Listed entries
##############################
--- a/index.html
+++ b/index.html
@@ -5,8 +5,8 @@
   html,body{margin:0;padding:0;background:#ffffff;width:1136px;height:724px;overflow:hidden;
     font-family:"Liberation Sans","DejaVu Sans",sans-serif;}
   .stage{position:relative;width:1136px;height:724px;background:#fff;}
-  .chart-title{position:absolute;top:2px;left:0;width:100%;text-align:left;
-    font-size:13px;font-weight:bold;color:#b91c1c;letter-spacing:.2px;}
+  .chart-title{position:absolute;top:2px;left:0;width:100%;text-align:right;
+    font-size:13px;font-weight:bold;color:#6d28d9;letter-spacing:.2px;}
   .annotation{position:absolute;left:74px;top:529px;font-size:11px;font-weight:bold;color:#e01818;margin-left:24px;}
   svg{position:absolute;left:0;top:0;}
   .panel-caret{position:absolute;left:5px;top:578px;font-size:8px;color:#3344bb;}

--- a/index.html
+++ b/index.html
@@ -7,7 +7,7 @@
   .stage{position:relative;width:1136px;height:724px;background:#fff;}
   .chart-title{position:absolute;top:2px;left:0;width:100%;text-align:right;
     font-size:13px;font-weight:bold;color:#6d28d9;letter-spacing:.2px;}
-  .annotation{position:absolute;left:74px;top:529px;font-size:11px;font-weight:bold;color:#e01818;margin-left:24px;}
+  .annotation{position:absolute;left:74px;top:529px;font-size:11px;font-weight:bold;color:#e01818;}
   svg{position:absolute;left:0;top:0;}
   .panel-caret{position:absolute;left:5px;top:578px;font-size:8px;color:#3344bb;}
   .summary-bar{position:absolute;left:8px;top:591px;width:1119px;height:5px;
##############################
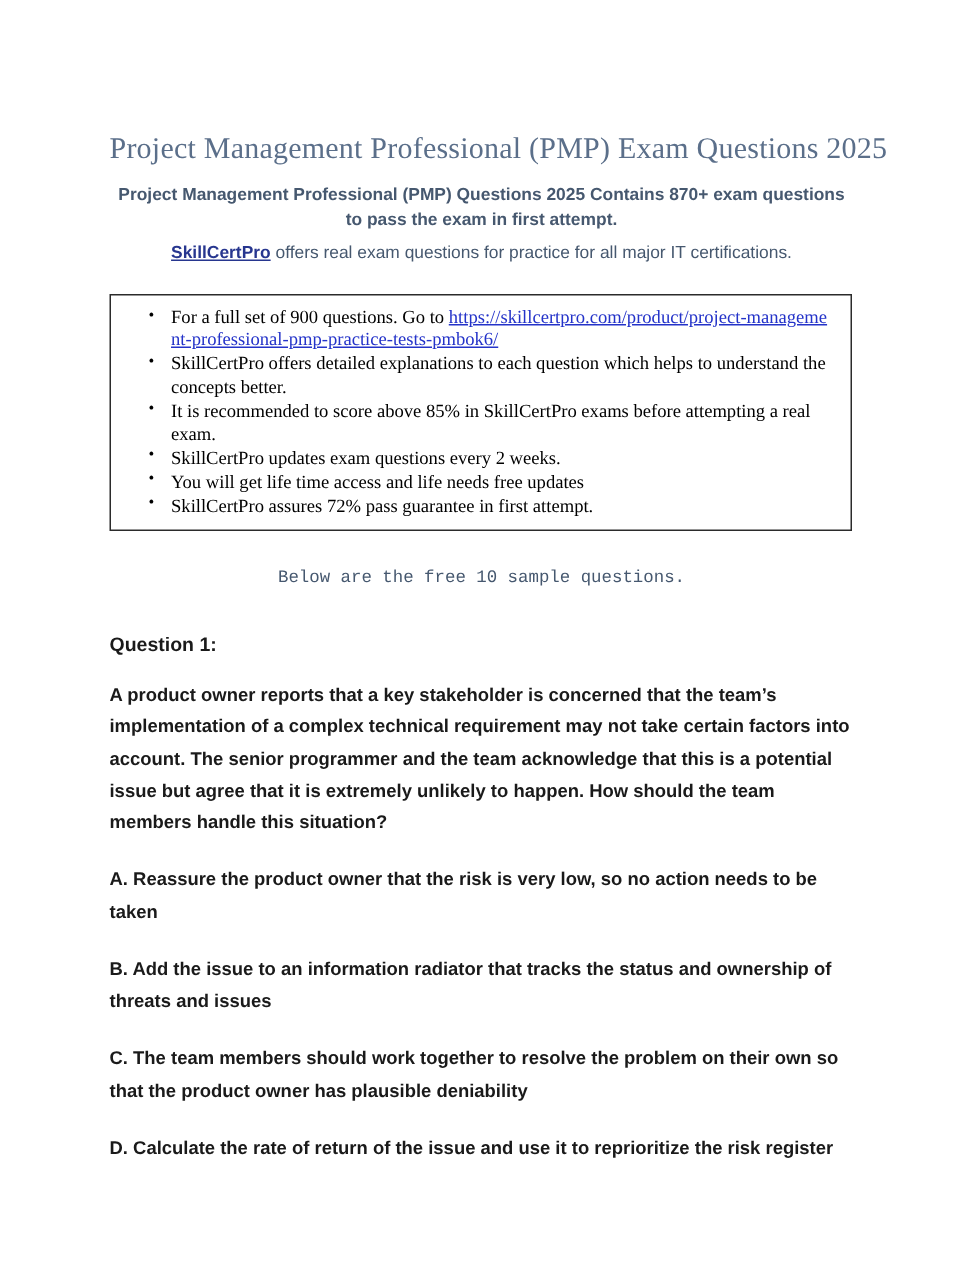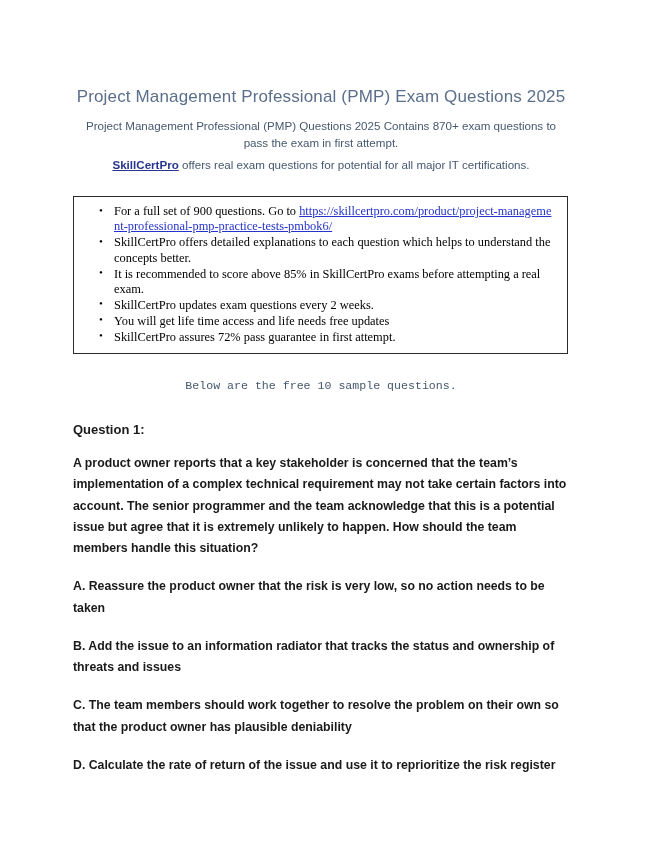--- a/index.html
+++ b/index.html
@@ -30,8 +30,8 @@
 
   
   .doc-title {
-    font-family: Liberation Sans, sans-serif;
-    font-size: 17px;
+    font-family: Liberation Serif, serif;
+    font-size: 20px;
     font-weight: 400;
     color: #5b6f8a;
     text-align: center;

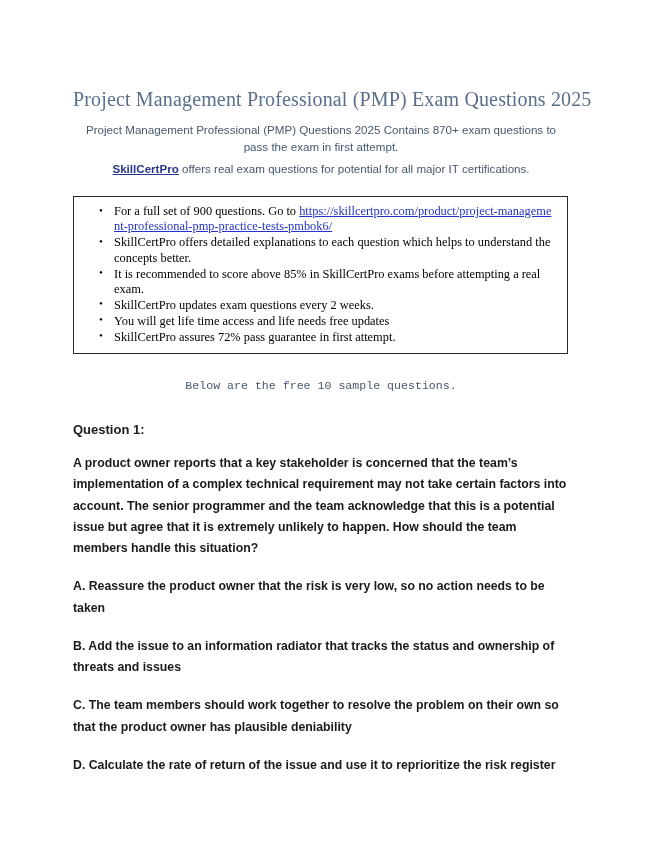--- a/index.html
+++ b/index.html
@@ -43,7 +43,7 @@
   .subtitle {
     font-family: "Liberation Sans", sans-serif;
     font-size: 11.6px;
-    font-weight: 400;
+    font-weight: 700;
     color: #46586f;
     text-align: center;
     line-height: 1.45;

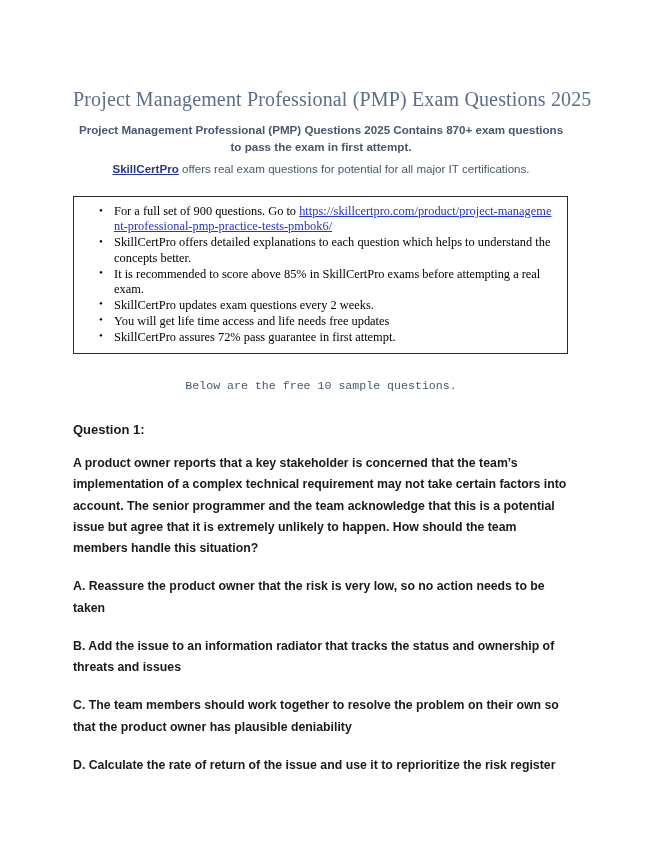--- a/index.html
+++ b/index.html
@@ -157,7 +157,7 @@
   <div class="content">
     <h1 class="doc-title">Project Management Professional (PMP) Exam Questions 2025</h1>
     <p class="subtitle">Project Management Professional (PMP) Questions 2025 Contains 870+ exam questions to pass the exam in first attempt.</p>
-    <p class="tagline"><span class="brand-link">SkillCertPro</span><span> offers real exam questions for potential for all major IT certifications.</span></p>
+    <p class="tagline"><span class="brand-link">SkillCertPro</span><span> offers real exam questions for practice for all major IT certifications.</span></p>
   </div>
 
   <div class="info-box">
##############################
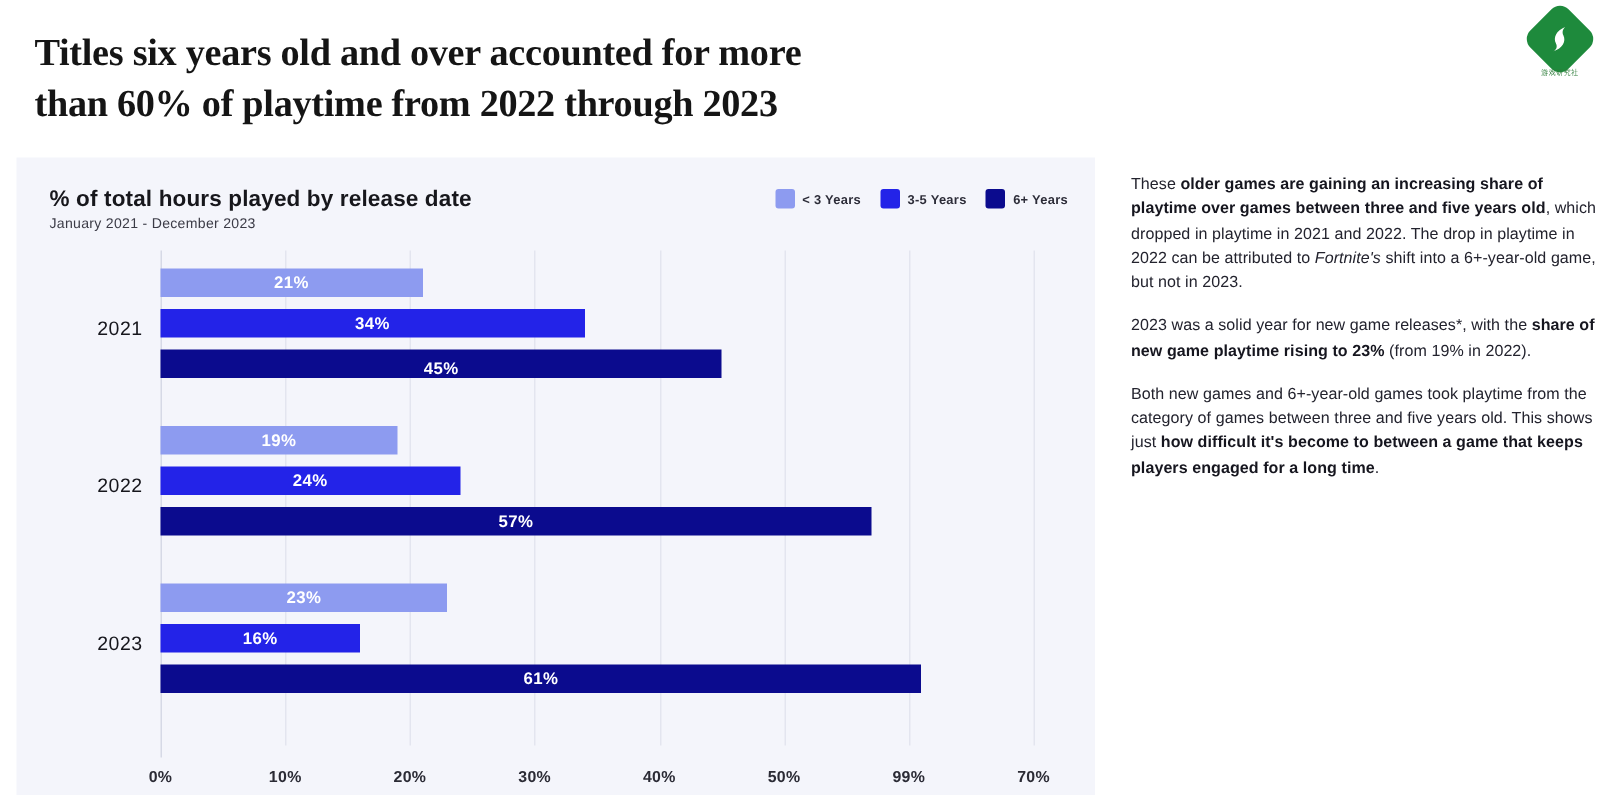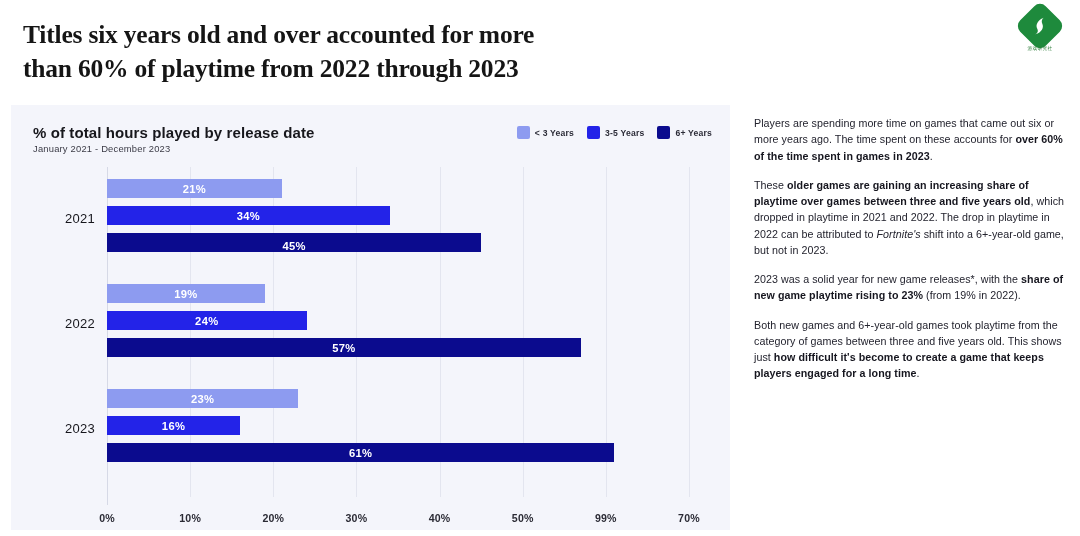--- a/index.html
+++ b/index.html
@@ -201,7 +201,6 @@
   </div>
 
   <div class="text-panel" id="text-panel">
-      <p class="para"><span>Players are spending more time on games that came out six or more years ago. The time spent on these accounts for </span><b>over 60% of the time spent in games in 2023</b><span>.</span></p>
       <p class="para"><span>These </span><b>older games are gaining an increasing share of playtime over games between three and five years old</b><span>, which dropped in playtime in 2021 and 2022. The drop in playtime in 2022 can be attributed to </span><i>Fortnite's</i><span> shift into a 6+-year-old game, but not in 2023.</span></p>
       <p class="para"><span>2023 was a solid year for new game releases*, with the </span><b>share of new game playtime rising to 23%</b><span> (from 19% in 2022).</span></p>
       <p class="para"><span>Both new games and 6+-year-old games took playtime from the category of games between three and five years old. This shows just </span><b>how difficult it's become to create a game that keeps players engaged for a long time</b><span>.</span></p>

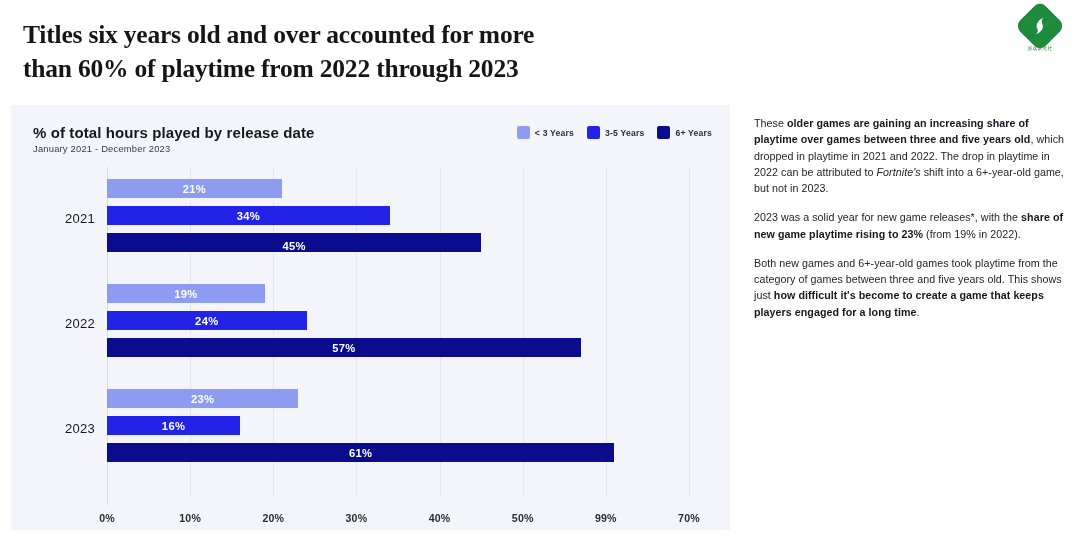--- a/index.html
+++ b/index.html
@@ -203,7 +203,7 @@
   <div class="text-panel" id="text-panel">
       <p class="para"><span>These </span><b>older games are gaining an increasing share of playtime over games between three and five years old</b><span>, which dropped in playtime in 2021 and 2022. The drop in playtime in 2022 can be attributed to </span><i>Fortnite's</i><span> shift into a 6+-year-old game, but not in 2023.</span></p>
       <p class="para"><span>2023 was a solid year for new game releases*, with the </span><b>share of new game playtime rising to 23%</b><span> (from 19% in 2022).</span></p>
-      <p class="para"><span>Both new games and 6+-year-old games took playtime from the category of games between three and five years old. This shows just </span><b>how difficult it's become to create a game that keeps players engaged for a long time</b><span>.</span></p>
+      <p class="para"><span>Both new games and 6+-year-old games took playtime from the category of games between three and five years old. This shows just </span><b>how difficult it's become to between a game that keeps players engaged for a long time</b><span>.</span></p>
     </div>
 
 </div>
##############################
What the task requires
In the material above, tally each line where "text" appears, and respond with only the tally.

Reply
7